Kadang-kadang dapat disertai timbulnya sindrom terowongan karpal (carpal tunnel syndrome)
akibat kompresi nervus medinus. Edema ini berhubungan dengan deposisi glikosaminoglikan di
dalam dermis atau efek hidrostatik akibat kerusakan vaskuler.

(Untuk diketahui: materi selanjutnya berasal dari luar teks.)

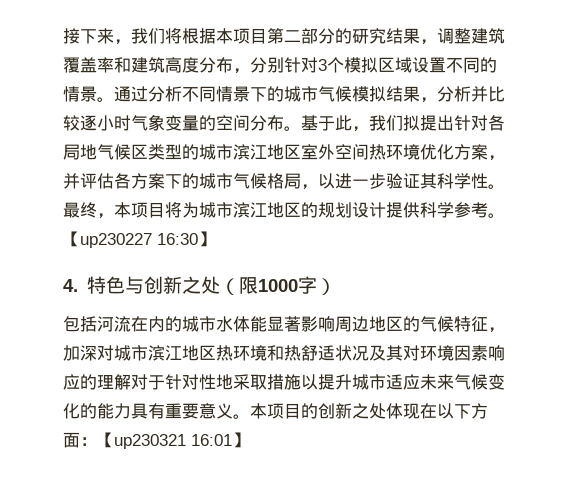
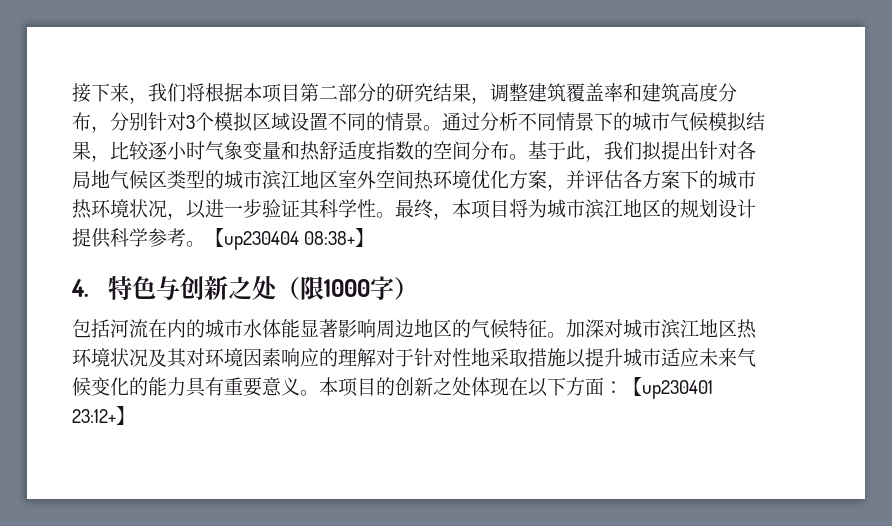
- 通过分析不同情景下的城市气候模拟结果，分析并比较逐小时气象变量的空间分布。
+ 通过分析不同情景下的城市气候模拟结果，比较逐小时气象变量和热舒适度指数的空间分布。
- 基于此，我们拟提出针对各局地气候区类型的城市滨江地区室外空间热环境优化方案，并评估各方案下的城市气候格局，以进一步验证其科学性。
+ 基于此，我们拟提出针对各局地气候区类型的城市滨江地区室外空间热环境优化方案，并评估各方案下的城市热环境状况，以进一步验证其科学性。
- 【up230227 16:30】
+ 【up230404 08:38+】
- 包括河流在内的城市水体能显著影响周边地区的气候特征，加深对城市滨江地区热环境和热舒适状况及其对环境因素响应的理解对于针对性地采取措施以提升城市适应未来气候变化的能力具有重要意义。
+ 包括河流在内的城市水体能显著影响周边地区的气候特征。加深对城市滨江地区热环境状况及其对环境因素响应的理解对于针对性地采取措施以提升城市适应未来气候变化的能力具有重要意义。
- 本项目的创新之处体现在以下方面：【up230321 16:01】
+ 本项目的创新之处体现在以下方面：【up230401 23:12+】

Beberapa minggu sampai beberapa bulan kemudian, edema akan diikuti dengan indurasi
sehingga kulit menjadi tebal dan keras. Penebalan kulit akan mengenai jari tangan dan bagian
yang lebih proksimal yaitu dorsum manus, lengan atas, muka dan akhirnya ke seluruh tubuh.
Kelainan ini patognomonis untuk sklerosis sistemik karena hampir tidak pernah ditemukan pada
penyakit lain. Umunya kelainan pada bagian distal tubuh lebih berat daripada di bagian
proksimal tubuh. Bersamaan dengan kelainan tersebut, lipatan kelainan tersebut lipatan kulit
akan menghilang, kulit akan tampak mengkilap dan terjadi hipo dan hiperpigmentasi.
Pada sklerosis sitemik yang difus, penebalan kulit akan menyebar ke seluruh tubuh,
terutama pada dinding dada dan abdomen sedangkan pada kelainan yang terbatas pada kulit akan
didapatkan pada jari atau jari dan muka.
Pada sebagian kecil penderita (2%), dapat ditemukan tanpa kelainan kulit (Sklerosis
sistemik sine skleroderma).
Pada fase awal indurasi, secara histologik akan tampak peningkatan serat kolagen pada dermis,
hiperplasi dan hialinisasi subintimal arteriol, dan infiltrasi limfosit, terutama sel T.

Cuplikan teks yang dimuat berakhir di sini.